We could not meet Mr. Akhlaq’s wife or his mother but
we briefly spoke to the other two women separately, but in the presence of a
woman police constable. They expressed shock and horror about how this could
have happened in a place where they have been living for generations. They also
said that hardly any neighbour or people they knew for long have come to offer
any help or condolence. They said they don’t want to live in the village
any more and feel scared just by thinking about what will happen when the police
presence will not be there.
According to them, the mob seemed large enough in number and
many were known/familiar faces. Mr. Akhlaq’s sister took us to the first
floor of the house where the mob had ‘found’ him ‘hiding’. The bricks that were
used to support the double bed were used to attack him and his son. There were
splashes of dried blood, broken rods, spilt over rice, a broken sewing machine,
an over turned fridge and charpoy; all left intact the way it was. We were told
that some people had most likely come to collect some evidence/samples.

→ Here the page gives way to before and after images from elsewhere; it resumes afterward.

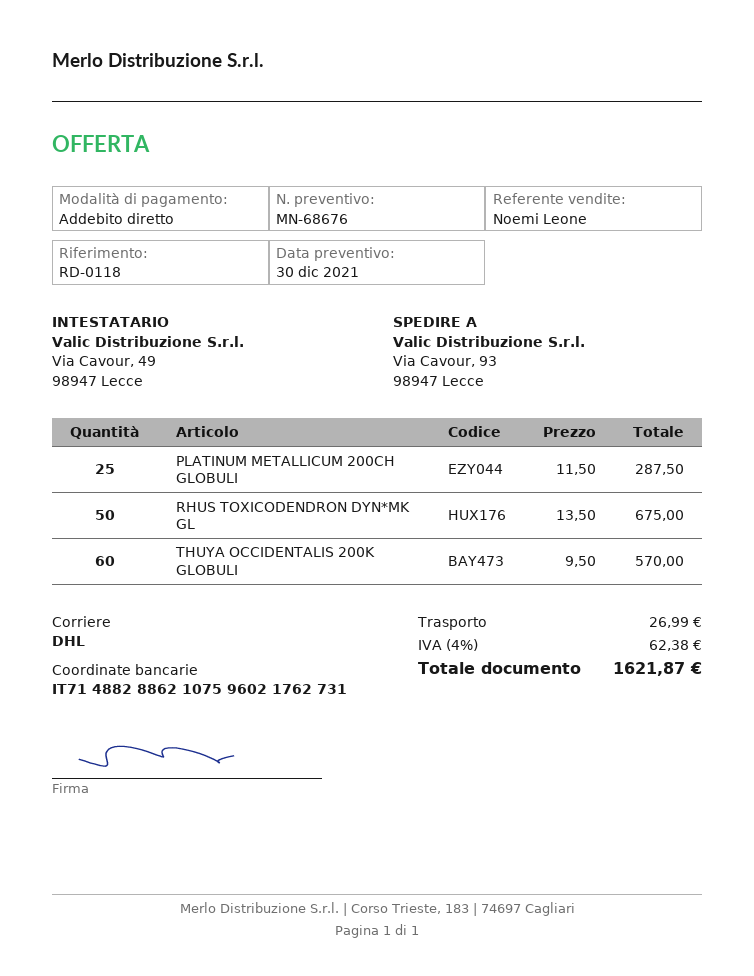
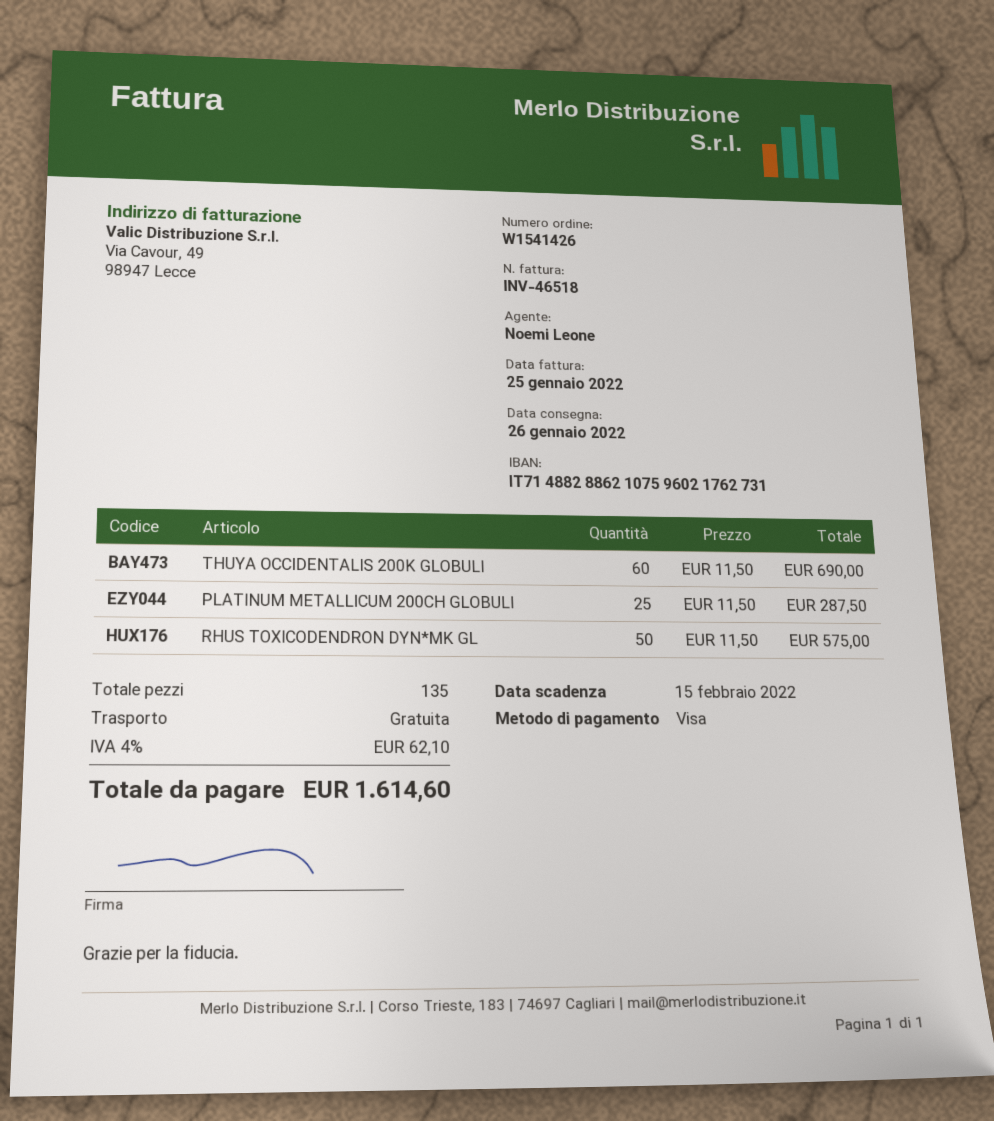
payment method: direct debit -> Visa
RHUS TOXICODENDRON DYN*MK GL: 50 x 13.50 = 675.00 -> 50 x 11.50 = 575.00
THUYA OCCIDENTALIS 200K GLOBULI: 60 x 9.50 = 570.00 -> 60 x 11.50 = 690.00
shipping: 26.99 -> 0.00
tax: 4% = 62.38 -> 4% = 62.10
total: 1621.87 -> 1614.60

Mr. Akhlaq’s sister told us ‘un logon ne usski biwi or maa ki izzat pe
haat dalne ki bhi koshish ki…’ (the mob tried to sexually attack
Mr. Akhlaq’s wife and mother). But circumstances and time did not allow us
to talk to the women more about it.
(e) Back in the village, the pradhan again brought up the
common narrative of peaceful co-existence. It was asserted that even during the
partition or Babri Masjid demolition or during the Muzaffarnagar communal riots
nothing apparently happened in this village. The strong emphasis on this
“history” seems to be ploy to put a question mark to any suspicion/narrative of
a planned attack that might arise or have arisen. This emphasis is also a
subtle way of putting the cause of the outrage/attack on the alleged slaughter
of a cow ie; Akhlaq’s house wouldn’t have been attacked if he had allegedly (or
rumoured) slaughtered a cow.
4) Brief Analysis
(a) The presence of approximately 300 Muslims in a village
of approximately 15000 people dominated by Rajputs, in itself doesn’t give much
scope for Hindu communal mobilization. So a rumour of cow slaughter becomes the
most feasible vehicle to mobilize a certain dominant agrarian caste on a Hindu
plank against Muslims in general. This is a similar trend of mobilizing a
dominant caste against Muslims that was also visible during the riots in
Muzaffarnagar in 2013.
(b) This particular incident is also not something that can
be seen in isolation just because it happened for the first time in this
particular village. There has been a concerted campaign around ban on cow
slaughter in India but more specifically in Uttar Pradesh. In a recent event
one person (from Sangh Parivar) has been caught red-handed in Azamgarh while he
was throwing cow meat in a temple. Similarly such patterns of event and rumours
were witnessed in Muzaffarnagar, in Delhi’s Bawana and Najafgarh area in 2014.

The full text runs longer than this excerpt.